Acute SIVsmm infection of SMs is associated with significant but transient increase in the expression of the cell-cycle–related marker Ki-67 on T cells, consistent with a state of active T cell activation and proliferation (18). To further investigate the nature of this phenomenon, we focused our attention on the expression of genes related to cell cycle in our cohort of SIVsmm-infected SMs. We found that cell-cycle genes with transcriptional upregulation fell into 2 patterns of expression, i.e., those induced at day 7 after infection and those induced at day 14 after infection (Figure 3D). The genes induced at day 7 included 4 members of the poly (ADP-ribose) polymerase (PARP) family: PARP9/BAL1, PARP10, PARP11, and PARP14/BAL2, indicating possible coregulation of these proteins. Proteins of the PARP family modify histones and other nuclear proteins in response to DNA damage; their cleavage by caspases induces apoptosis in cells of both lymphoid and nonlymphoid lineage (38, 39). This rapid upregulation of PARP family members in response to SIV infection is consistent with the initiation of a coordinated program of gene expression aimed at limiting cell death during the priming of antiviral innate and adaptive immune responses. Cell-cycle genes that were induced at day 14 after infection included classical markers of proliferation (CCNE1, CDCA3, CDCA5, CDC20, and MKI67). Taken together, these data indicate the presence of active, albeit transient, upregulation of the expression of many cell-cycle–related genes during acute SIVsmm infection of SMs.

Induction of apoptosis genes during acute SIVsmm infection of SMs.

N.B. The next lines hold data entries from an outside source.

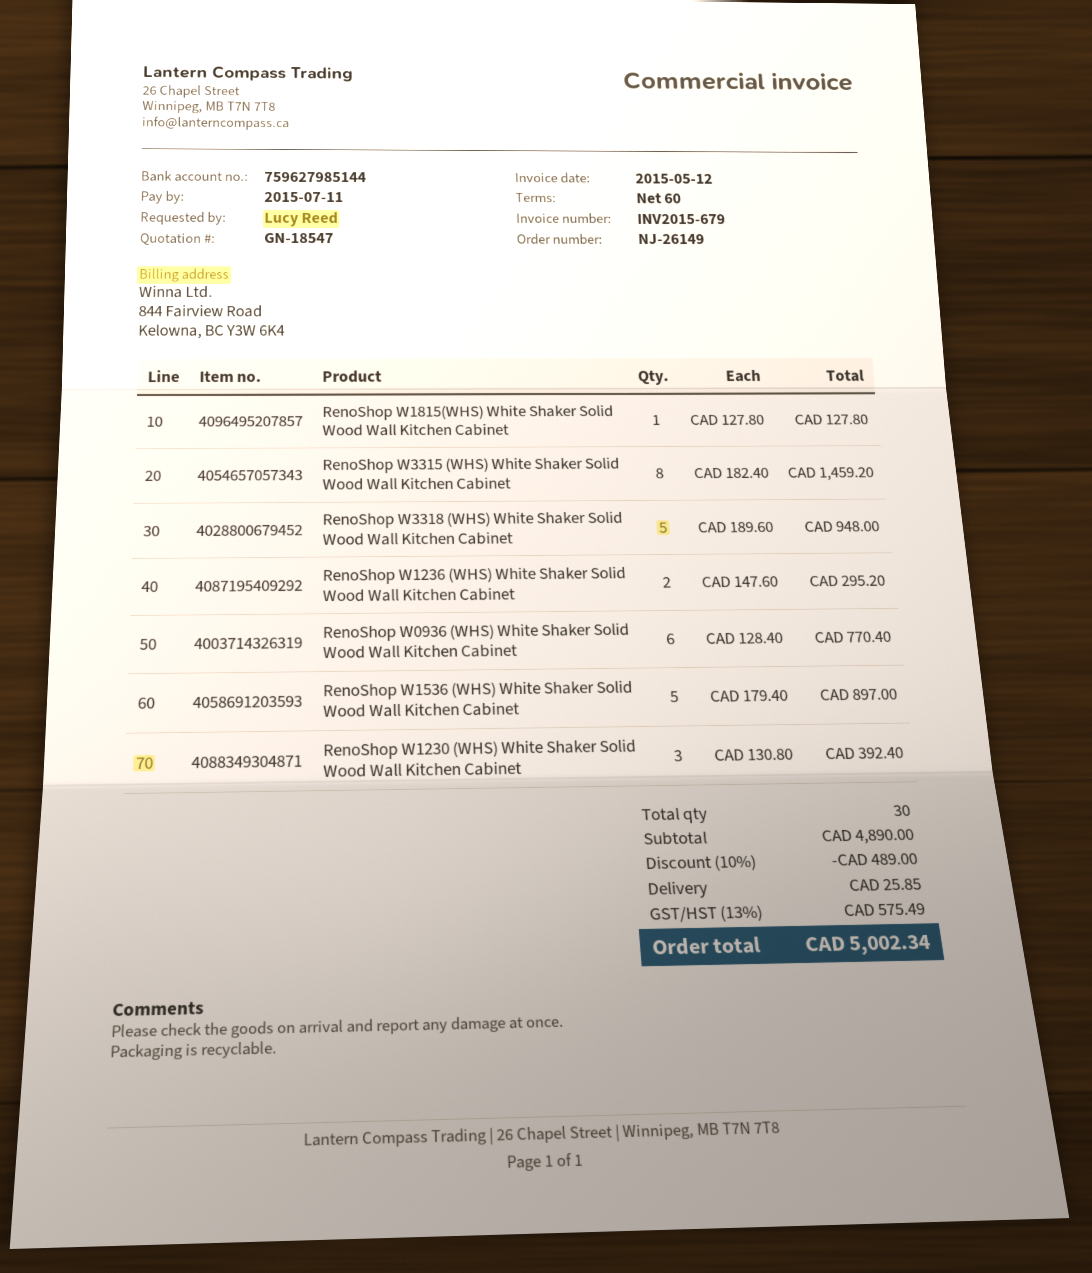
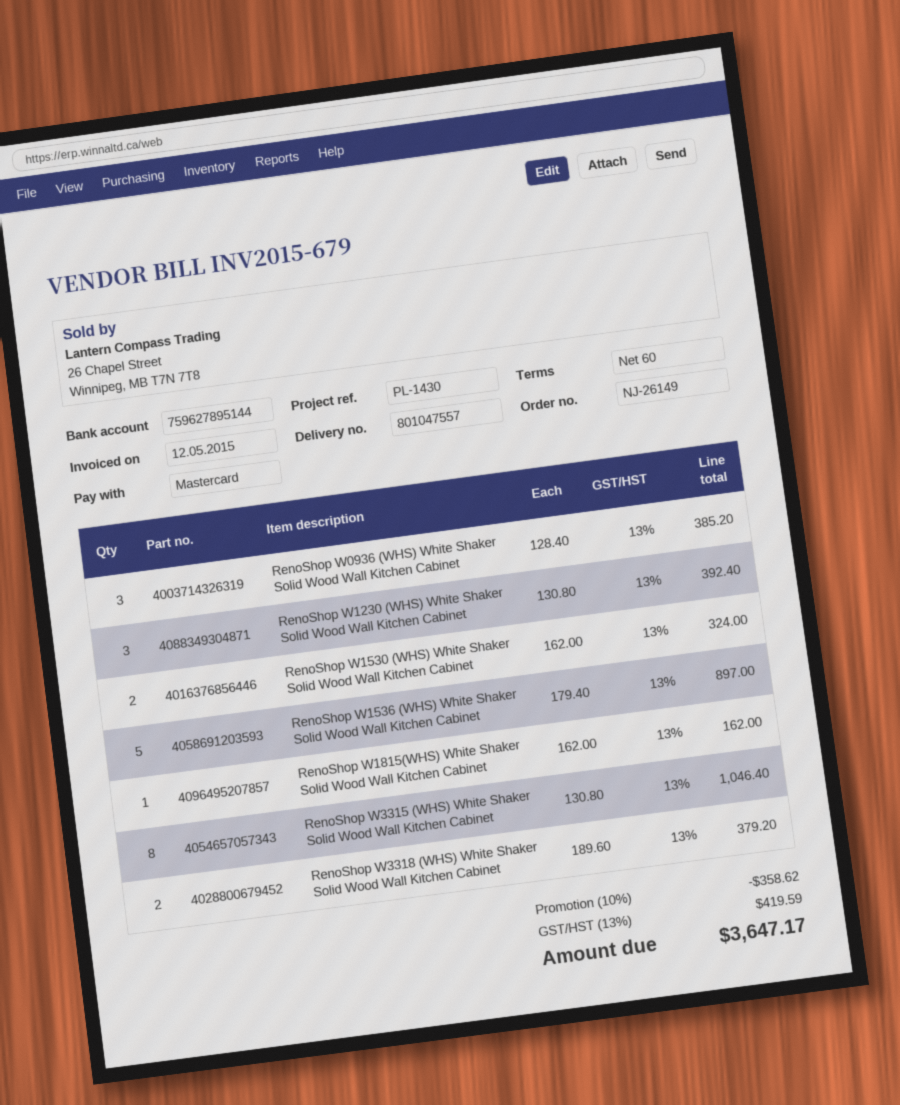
bank account: 759627985144 -> 759627895144
RenoShop W1815(WHS) White Shaker Solid Wood Wall Kitchen Cabinet: 1 x 127.80 = 127.80 -> 1 x 162.00 = 162.00
RenoShop W3315 (WHS) White Shaker Solid Wood Wall Kitchen Cabinet: 8 x 182.40 = 1459.20 -> 8 x 130.80 = 1046.40
RenoShop W3318 (WHS) White Shaker Solid Wood Wall Kitchen Cabinet: 5 x 189.60 = 948.00 -> 2 x 189.60 = 379.20
RenoShop W1236 (WHS) White Shaker Solid Wood Wall Kitchen Cabinet: 2 x 147.60 = 295.20 -> none
RenoShop W0936 (WHS) White Shaker Solid Wood Wall Kitchen Cabinet: 6 x 128.40 = 770.40 -> 3 x 128.40 = 385.20
RenoShop W1530 (WHS) White Shaker Solid Wood Wall Kitchen Cabinet: none -> 2 x 162.00 = 324.00
discount: 10% = 489.00 -> 10% = 358.62
shipping: 25.85 -> none
tax: 13% = 575.49 -> 13% = 419.59
total: 5002.34 -> 3647.17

To further investigate the kinetics of immune activation during acute SIVsmm infection of SMs, we next screened our list of genes induced by the infection for those with function related to apoptosis and/or activation-induced cell death (Figure 3D). Previous studies have shown that SIV infection of SMs is associated with increased T cell apoptosis during acute but not chronic infection (28, 31). Here we found that acute SIVsmm infection of SMs is associated with rapid induction of the apoptosis-related genes TRAIL, FAS, and CASP1, which peaked at day 7 after infection and returned to preinfection levels by day 30. It is interesting to note that CFLAR/cFLIP, which inhibits the extrinsic pathway of apoptosis in T lymphocytes (40), was also overexpressed during this interval. Our data indicate that apoptotic processes are transiently induced in the acute phase of SIVsmm infection in SMs and suggest that the concomitant upregulation of antiapoptotic molecules reflects the resolution of this early apoptosis induced by SIV infection.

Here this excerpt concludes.